A resume gets stronger when it gets smaller. That sounds backward, but it is true. Every extra line competes with your best evidence. Some items still show up on resumes out of habit, even when they add almost no value. Objective statements are the classic example. They usually repeat the obvious: you want a job. Employers already know that. Replace them with a summary that shows fit. References should almost never be on the resume. The phrase “References available upon request” is wasted space. If a company wants references, you can send them later. Irrelevant jobs are another common problem. If you are applying for data analyst roles and your oldest job was as a camp counselor, keep it only if it shows transferable skills like leadership or scheduling. Otherwise, shorten it or remove it. Older experience can often be compressed into one line after you have 8 to 10 years of relevant work. The goal is not to list everything. The goal is to prove the right things fast.

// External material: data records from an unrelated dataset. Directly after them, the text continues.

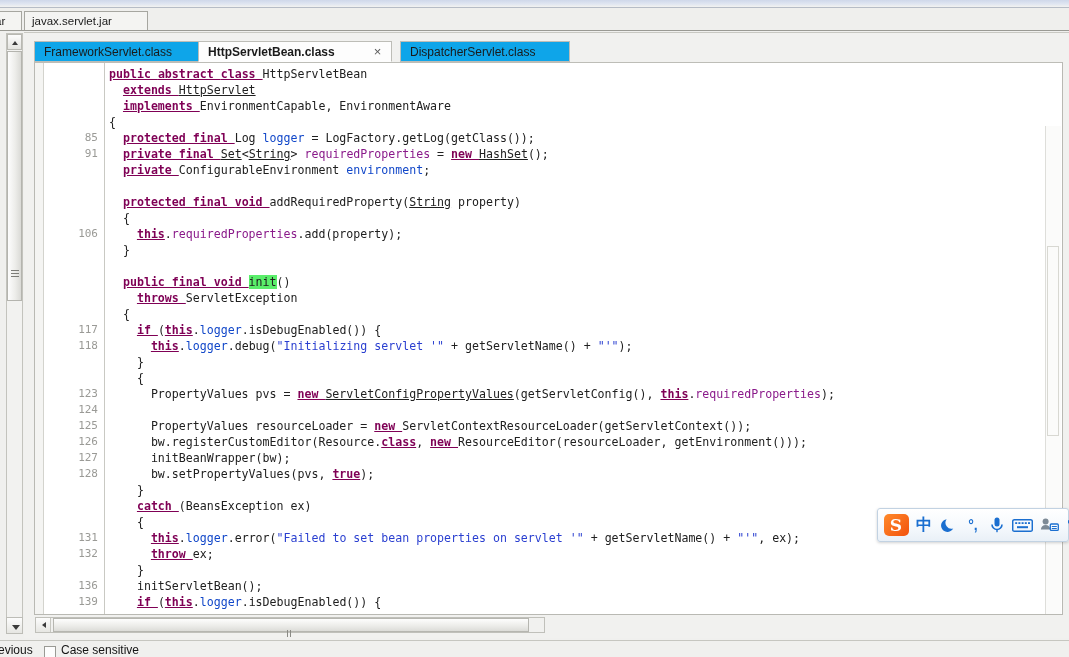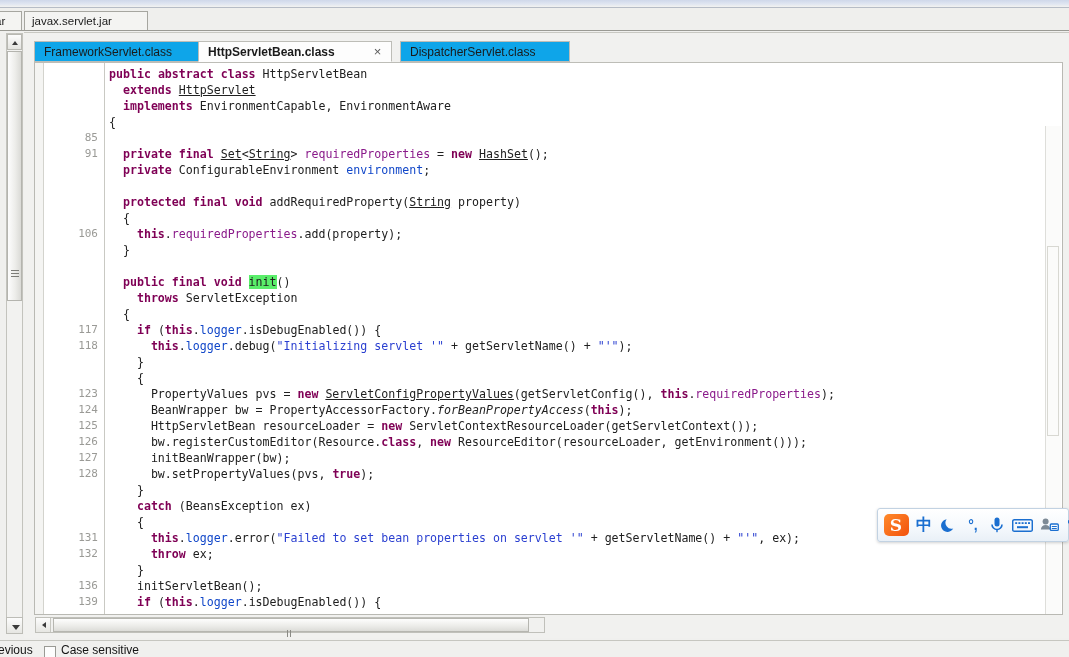"public" .kw { text-decoration: none -> underline }
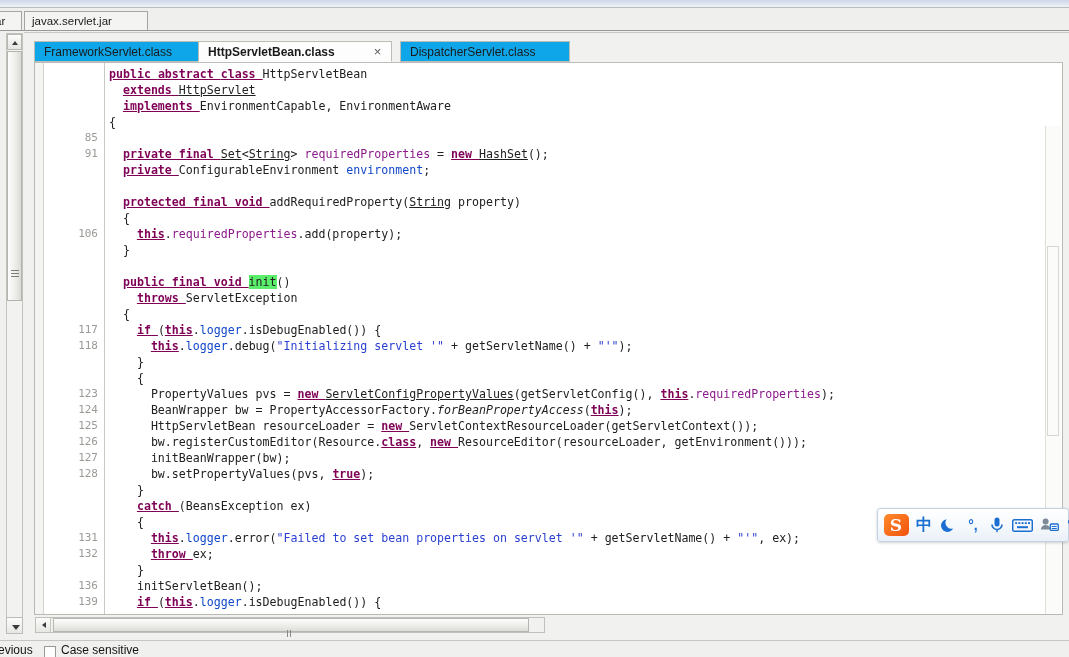"protected final Log logger =" span.ctext { html: none -> <span><span> </span><span>protected final </span><span>Log </span><span>logger</span><span> = LogFactory.getLog(getClass());</span></span> }
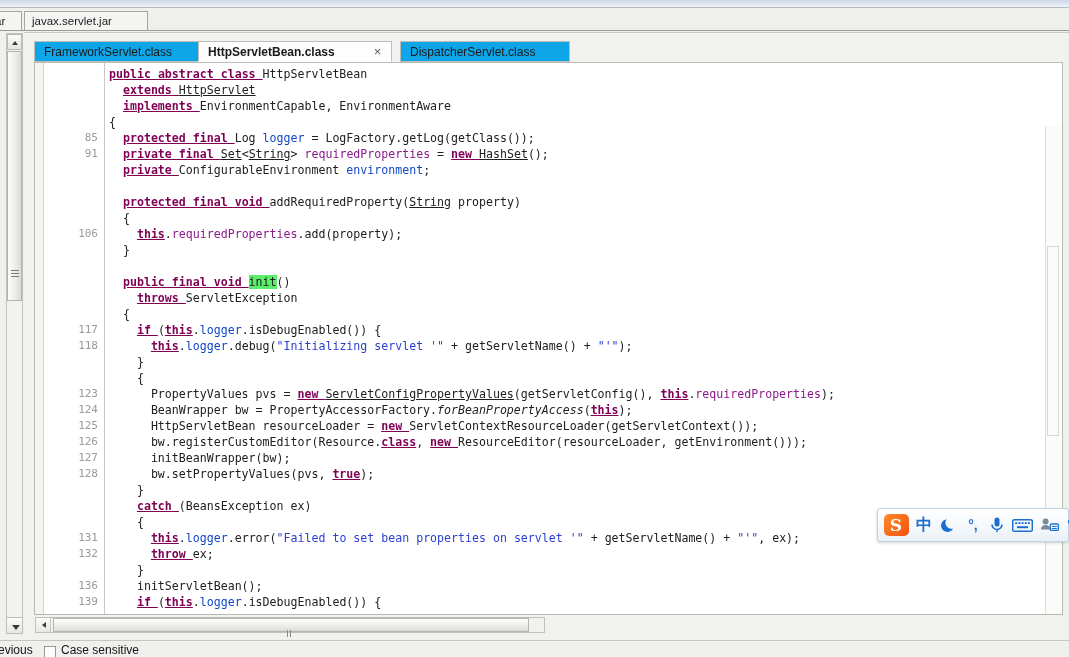"BeanWrapper bw =" span.ctext { html: <span><span> BeanWrapper bw = PropertyAccessorFactory.</span><span>forBeanPropertyAccess</span><span>(</span><span>this</span><span>);</span></span> -> none }
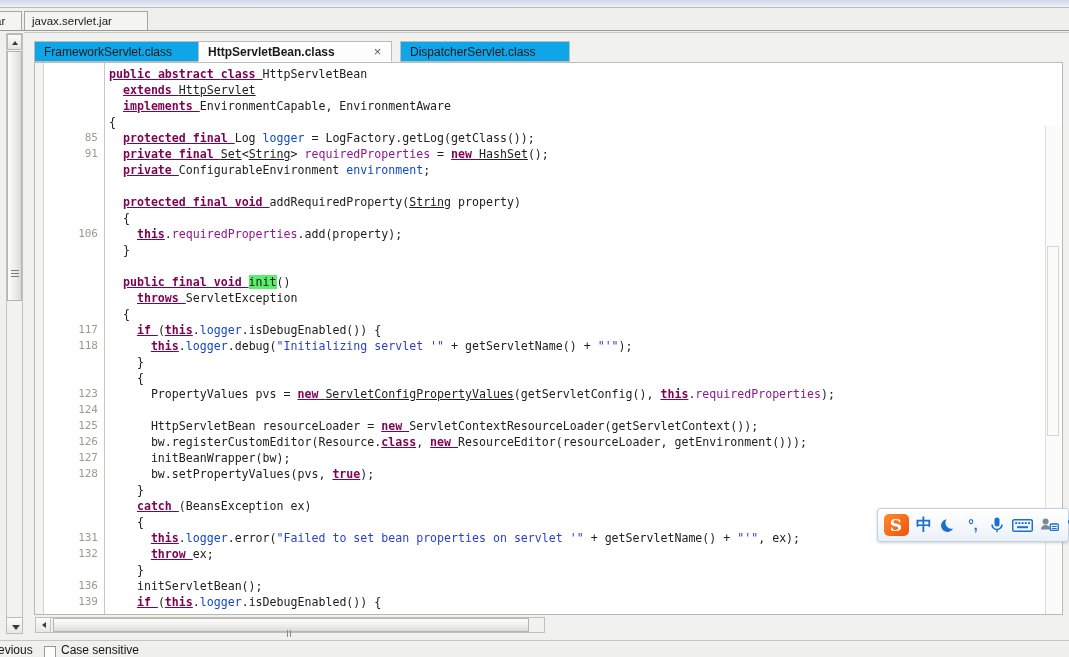"HttpServletBean resourceLoader =" span.plain { text: HttpServletBean -> PropertyValues }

The one-page rule is useful, but it is not a law. A resume should be as long as it needs to be and no longer. For most students, recent graduates, and early-career candidates, one page is the right target. For people with 7 to 10 years of relevant experience, two pages can be better if the second page adds real evidence. Think of length like a suitcase. If everything fits neatly, do not bring a bigger bag. But if you are packing a winter coat, shoes, and work tools, forcing it into a tiny case creates wrinkles. The same is true for a resume. A senior engineer, nurse, product manager, or project lead may need two pages to show scope, leadership, and results. The final check is simple. Does the resume match the job title? Are the first bullets measurable? Are the sections clean and standard? Could a person and a machine both read it easily? If yes, you are close. Then tailor the keywords for each application. One strong master resume is the base. A targeted version wins more interviews.